When I told my friend Melanie how good her (40-something) skin was looking, she replied that she was using Laser Lightning ($110), a night cream by Dr Brandt. She claimed that Laser Lightning had faded some freckles and I had to agree that her skin tone was radiant and clear. The bolt of lightning that Dr Brandt has given her is the result of some powerful - and unusual - ingredients (including a fermented bacteria of all things).

The key active in Laser Lightning seems to be aminoethylphosphinic acid. This amino acid is known in the cosmetic trade as Albatin and it is supposed to limit some stages of melanogenisis - the process that creates hyperpigmentation or age spots. I don't think this is a miracle skin whitener though as one of the few pieces of research that I could find determined that it was as effective (but not more so) as other whiteners such as kojic acid. In fact, the makers of Albatin suggest that it should be used alongside kojic acid.

Dr Brandt has included another skin whitener, diacetyl boldine, which is extracted the bark of the Chilean boldo tree. Its molecular structure resembles that of stress receptors, which leads many to believe that it has the ability to simultaneously block stress receptors and inhibit the body’s melanin production (skin pigmentation). However, there is no independent research to verify whether it works. Then there is the magic mushroom, tricholoma matsutake singer extract. A free radical scavenger and skin whitener, it is also known as the pine mushroom.

The bacteria in question is bacillus, which has the ability to secrete a large number of enzymes that make their way into detergents and in cosmetics as an exfoliant. Bacillus ferment is supposed to be gentler than alpha hydroxy acids and confines itself to removing only dead skin cells.

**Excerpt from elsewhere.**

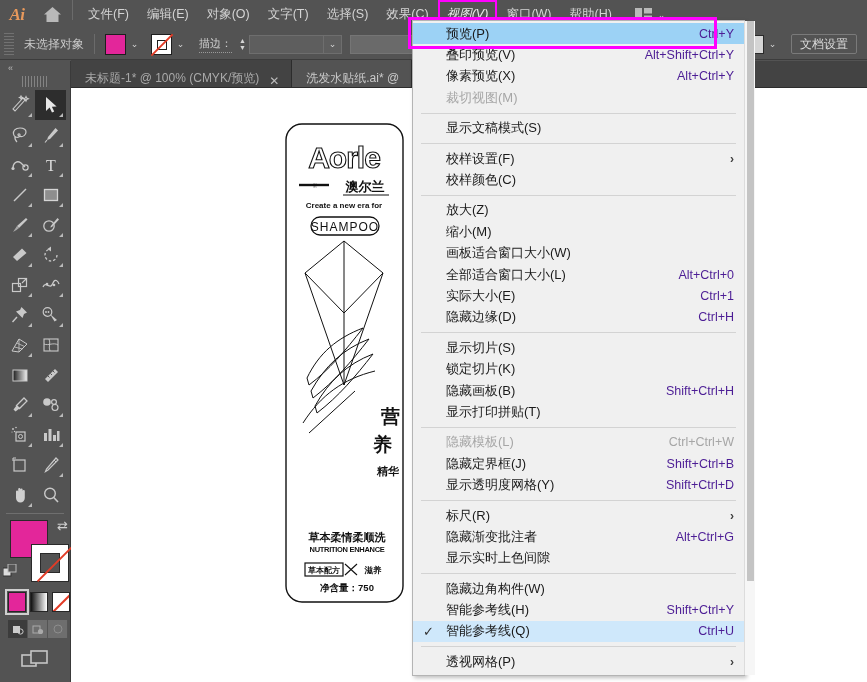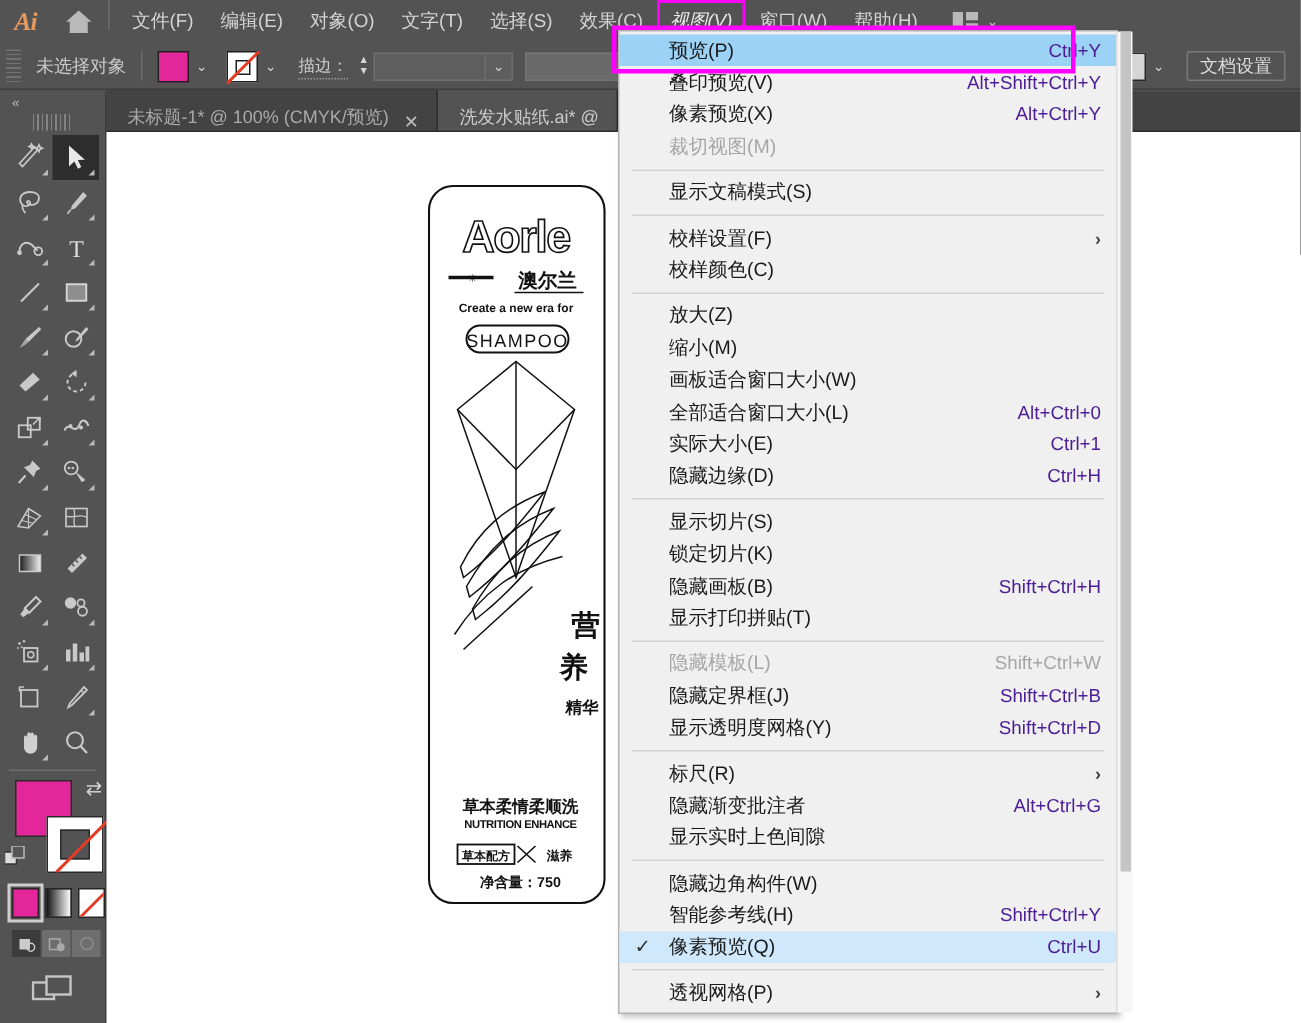"Shift+Ctrl+W" span.mi-shortcut { text: Shift+Ctrl+W -> Ctrl+Ctrl+W }
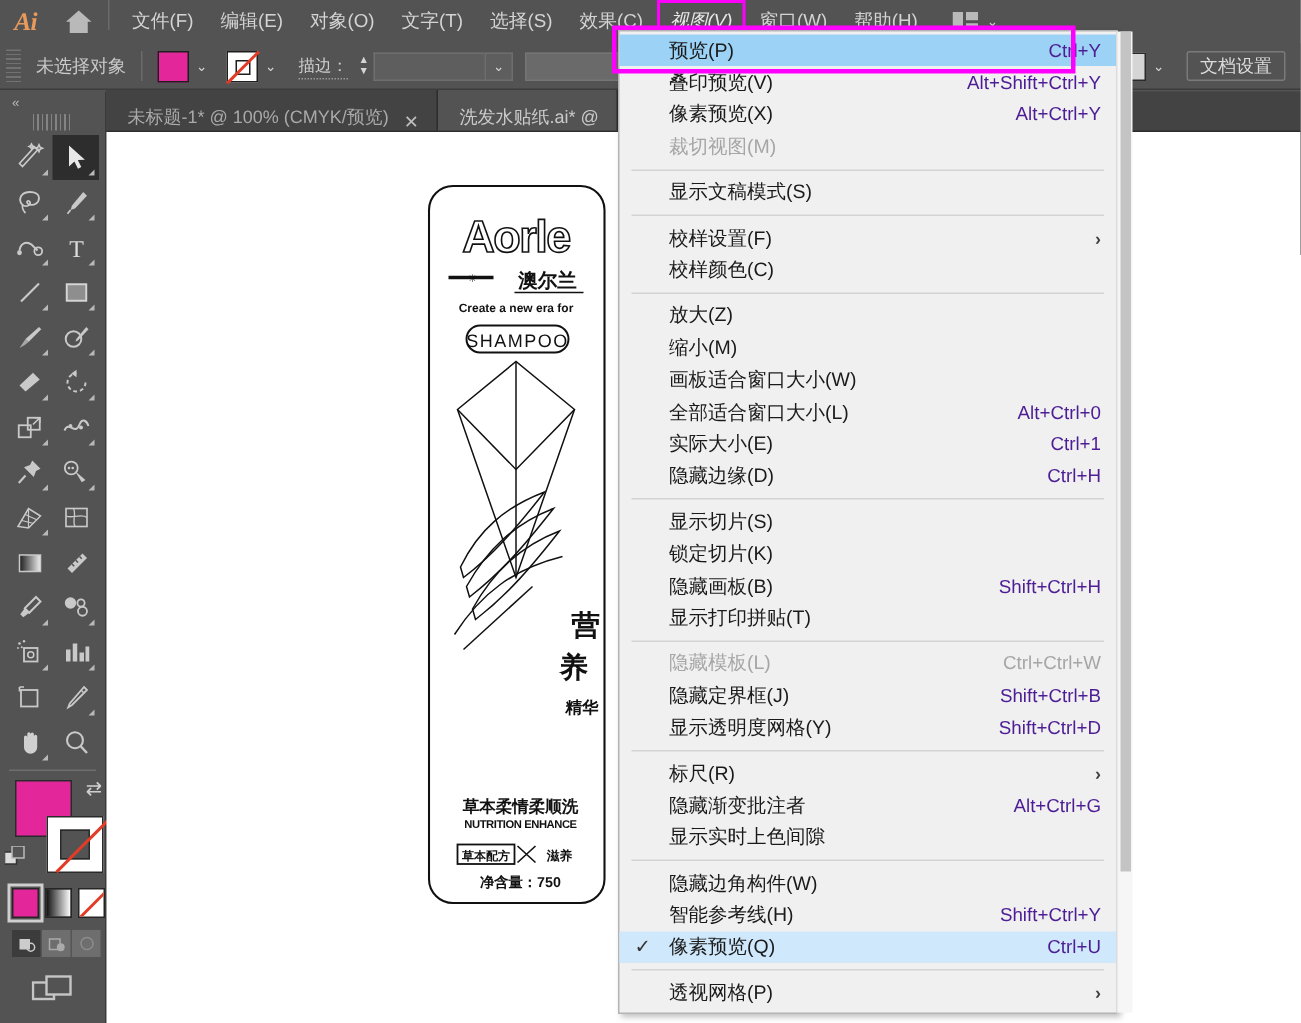"像素预览(Q)" span.mi-label { text: 像素预览 -> 智能参考线 }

Exciting though these ingredients and their results on Melanie's skin are, I would personally hesitate to buy Dr Brandt's Laser Lightning. There are several controversial ingredients, including fullerenes. This is one of those Jekyll and Hyde things that is one of the most powerful radical scavengers known to man whilst also being guilty of causing oxidative stress and liver damage at low doses. Expect to find the usual suspects in the preservative department including four parabens, phenoxyethanol and BHT.

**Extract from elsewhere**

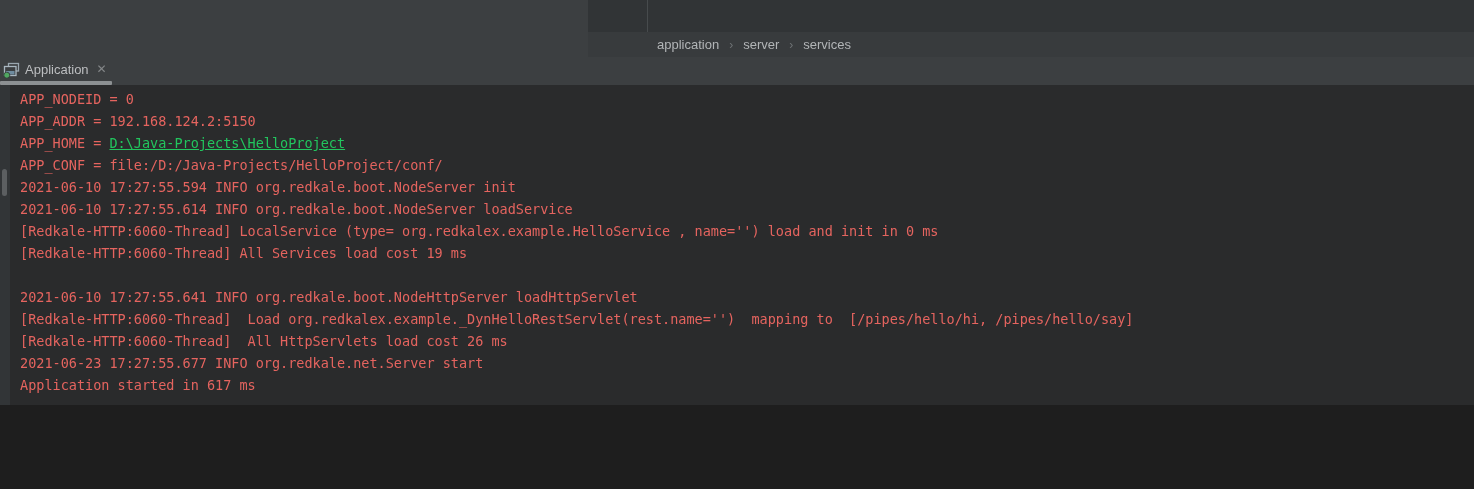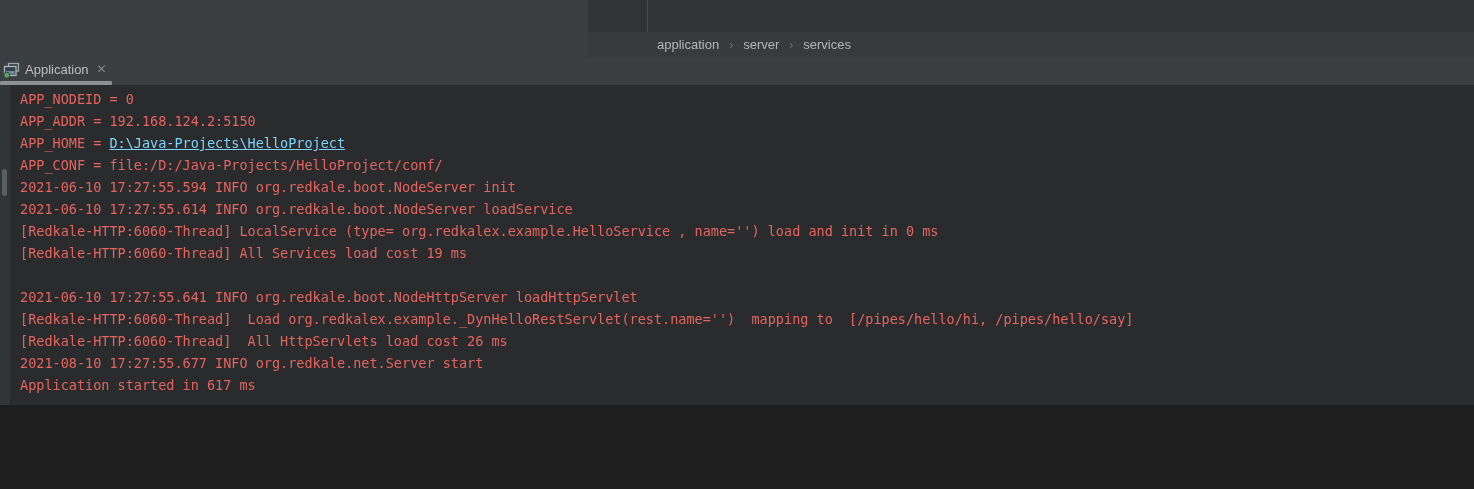"D:\Java-Projects\HelloProject" .console-link { color: #7dd3fc -> #22c55e }
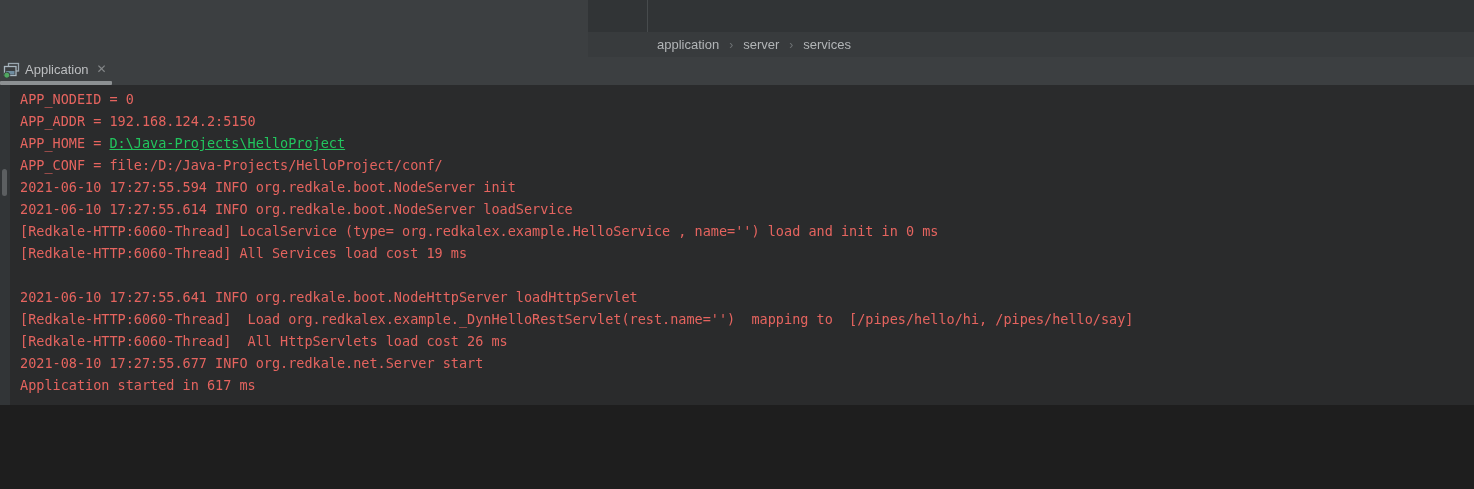"2021-08-10 17:27:55.677 INFO" div.line { text: 2021-08-10 -> 2021-06-23 }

Aqua (water), acrylamide/ammonium acrylate copolymer, glyceryl stearate, cyclopentasiloxane, glycerin, peg-12 glyceryl distearate, caprylic/capric triglyceride, behenyl alcohol, aminoethylphosphinic acid, diacetyl boldine, bacillus ferment, citrus medica limonum (lemon) fruit extract, magnesium ascorbyl phosphate, glyceryl polymethacrylate, vitis vinifera (grapeseed) oil, alcohol, tricholoma matsutake singer extract, fullerenes, diisopropyl palmitate, citrus nobilis (mandarin orange) peel oil, camellia oleifera leaf extract, ammonium acryloyldimethyltaurate/vp copolymer, butylene glycol propylene glycol, lecithin, allantoin, disodium edta, simmondsia chinensis (jojoba) oil, bht, glycine soja (soybean) sterols, tocopherol, sodium ascorbate, hydrogenated lecithin, ceramide 3, pvp, peg-40 sorbitan diisostearate, cyclotetrasiloxane, polysorbate 81, peg-15 cocamide, dimethiconol, laureth-9, phenoxyethanol, methylparaben, butylparaben, ethylparaben, propylparaben, alcohol.